- _What to do_
Only the pictures stay out; every record is to be quoted exactly.

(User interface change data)
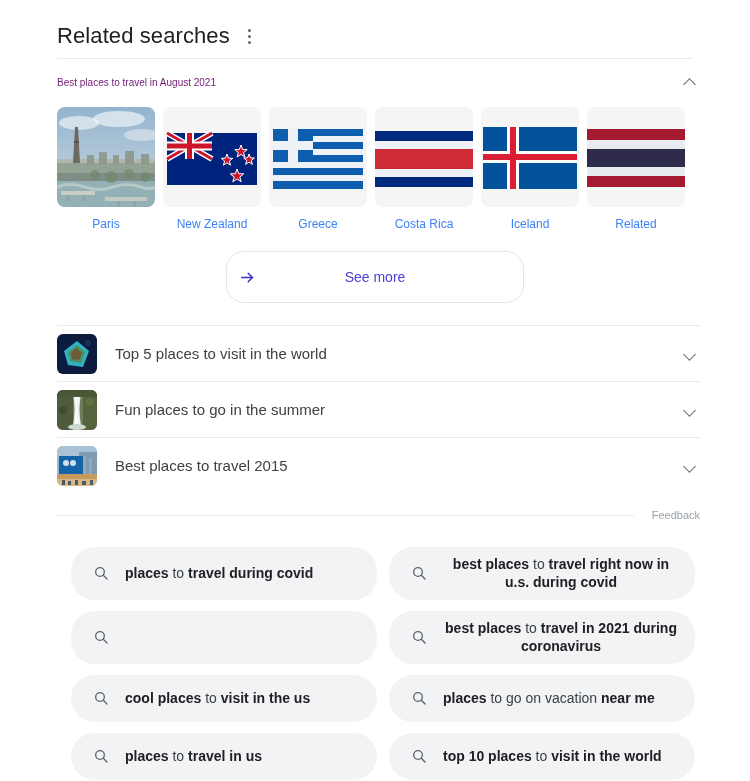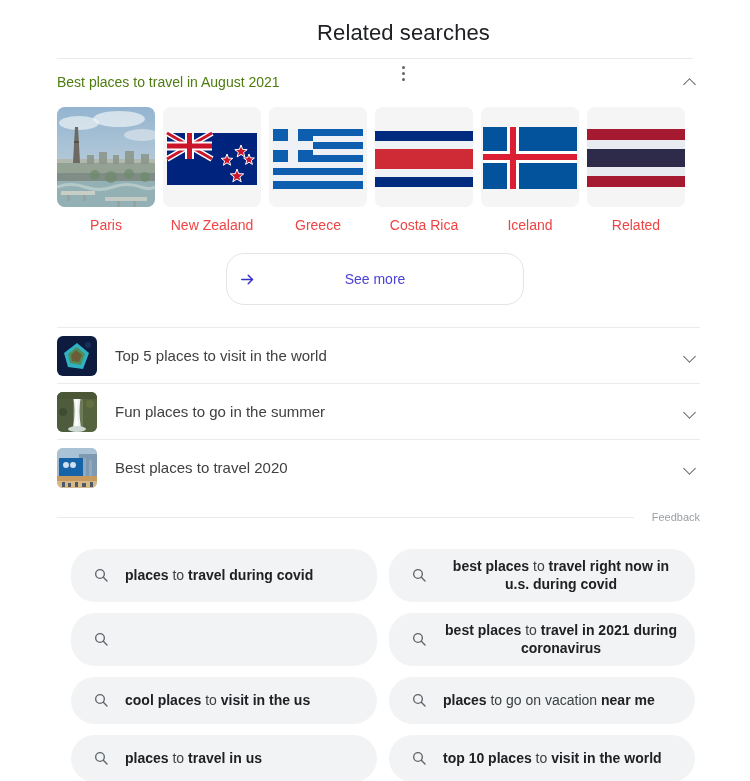--- a/index.html
+++ b/index.html
@@ -10,53 +10,52 @@
     color: #202124;
     overflow: hidden;
   }
   .page { position: relative; width: 750px; height: 781px; }
 
   
   .header {
     display: flex; align-items: center; gap: 14px;
     padding: 20px 0 0 57px;
     height: 52px;
-    flex-direction: column;
   }
   .header-title { font-size: 22px; font-weight: 400; color: #202124; letter-spacing: .1px; }
   .kebab { display: flex; flex-direction: column; gap: 3px; padding: 6px 4px; cursor: pointer; }
   .kebab span { width: 3px; height: 3px; border-radius: 50%; background: #5f6368; display: block; }
 
   .rule { height: 1px; background: #e8eaed; margin: 6px 57px 0 57px; }
 
   
   .acc-head {
     display: flex; align-items: center; justify-content: space-between;
     margin: 0 50px 0 57px; height: 40px; padding-top: 6px;
   }
-  .acc-head-label { font-size: 14px; color: #4d7c0f; }
+  .acc-head-label { font-size: 10px; color: #701a75; }
   .chev { width: 18px; height: 18px; position: relative; }
   .chev::before {
     content: ""; position: absolute; left: 3px; top: 5px;
     width: 8px; height: 8px;
     border-left: 1.6px solid #5f6368; border-bottom: 1.6px solid #5f6368;
   }
   .chev.down::before { transform: rotate(-45deg); }
   .chev.up::before { transform: rotate(135deg); top: 7px; }
 
   
   .tiles { display: flex; gap: 8px; margin: 8px 0 0 57px; }
   .tile { width: 98px; cursor: pointer; }
   .tile-img {
     width: 98px; height: 100px; border-radius: 8px;
     background: #f5f5f5; overflow: hidden; position: relative;
   }
   .tile-img svg { display: block; width: 100%; height: 100%; }
   .tile-label {
-    margin-top: 10px; font-size: 14px; color: #ef4444;
+    margin-top: 10px; font-size: 12px; color: #3b82f6;
     text-align: center; white-space: nowrap;
   }
 
   
   .seemore-wrap { display: flex; justify-content: center; margin-top: 20px; }
   .seemore {
     display: flex; align-items: center; width: 298px; height: 52px;
     border: 1px solid #e4e4e4; border-radius: 18px; background: #fff;
     cursor: pointer;
   }
@@ -319,21 +318,21 @@
           <rect x="0" y="33" width="40" height="7" fill="#d8b887"></rect>
           <g fill="#4a5a66">
             <rect x="5" y="34" width="3" height="5"></rect>
               <rect x="11" y="35" width="3" height="4"></rect>
             <rect x="18" y="34" width="3" height="5"></rect>
               <rect x="25" y="35" width="4" height="4"></rect>
             <rect x="33" y="34" width="3" height="5"></rect>
           </g>
         </svg>
       </div>
-      <div class="acc-row-label">Best places to travel 2020</div>
+      <div class="acc-row-label">Best places to travel 2015</div>
       <div class="chev down"></div>
     </div>
 
   </div>
 
   <div class="feedback-bar">
     <div class="feedback-line"></div>
     <div class="feedback-label">Feedback</div>
   </div>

- _Answer space_
--- a/index.html
+++ b/index.html
@@ -10,53 +10,52 @@
     color: #202124;
     overflow: hidden;
   }
   .page { position: relative; width: 750px; height: 781px; }
 
   
   .header {
     display: flex; align-items: center; gap: 14px;
     padding: 20px 0 0 57px;
     height: 52px;
-    flex-direction: column;
   }
   .header-title { font-size: 22px; font-weight: 400; color: #202124; letter-spacing: .1px; }
   .kebab { display: flex; flex-direction: column; gap: 3px; padding: 6px 4px; cursor: pointer; }
   .kebab span { width: 3px; height: 3px; border-radius: 50%; background: #5f6368; display: block; }
 
   .rule { height: 1px; background: #e8eaed; margin: 6px 57px 0 57px; }
 
   
   .acc-head {
     display: flex; align-items: center; justify-content: space-between;
     margin: 0 50px 0 57px; height: 40px; padding-top: 6px;
   }
-  .acc-head-label { font-size: 14px; color: #4d7c0f; }
+  .acc-head-label { font-size: 10px; color: #701a75; }
   .chev { width: 18px; height: 18px; position: relative; }
   .chev::before {
     content: ""; position: absolute; left: 3px; top: 5px;
     width: 8px; height: 8px;
     border-left: 1.6px solid #5f6368; border-bottom: 1.6px solid #5f6368;
   }
   .chev.down::before { transform: rotate(-45deg); }
   .chev.up::before { transform: rotate(135deg); top: 7px; }
 
   
   .tiles { display: flex; gap: 8px; margin: 8px 0 0 57px; }
   .tile { width: 98px; cursor: pointer; }
   .tile-img {
     width: 98px; height: 100px; border-radius: 8px;
     background: #f5f5f5; overflow: hidden; position: relative;
   }
   .tile-img svg { display: block; width: 100%; height: 100%; }
   .tile-label {
-    margin-top: 10px; font-size: 14px; color: #ef4444;
+    margin-top: 10px; font-size: 12px; color: #3b82f6;
     text-align: center; white-space: nowrap;
   }
 
   
   .seemore-wrap { display: flex; justify-content: center; margin-top: 20px; }
   .seemore {
     display: flex; align-items: center; width: 298px; height: 52px;
     border: 1px solid #e4e4e4; border-radius: 18px; background: #fff;
     cursor: pointer;
   }
@@ -319,21 +318,21 @@
           <rect x="0" y="33" width="40" height="7" fill="#d8b887"></rect>
           <g fill="#4a5a66">
             <rect x="5" y="34" width="3" height="5"></rect>
               <rect x="11" y="35" width="3" height="4"></rect>
             <rect x="18" y="34" width="3" height="5"></rect>
               <rect x="25" y="35" width="4" height="4"></rect>
             <rect x="33" y="34" width="3" height="5"></rect>
           </g>
         </svg>
       </div>
-      <div class="acc-row-label">Best places to travel 2020</div>
+      <div class="acc-row-label">Best places to travel 2015</div>
       <div class="chev down"></div>
     </div>
 
   </div>
 
   <div class="feedback-bar">
     <div class="feedback-line"></div>
     <div class="feedback-label">Feedback</div>
   </div>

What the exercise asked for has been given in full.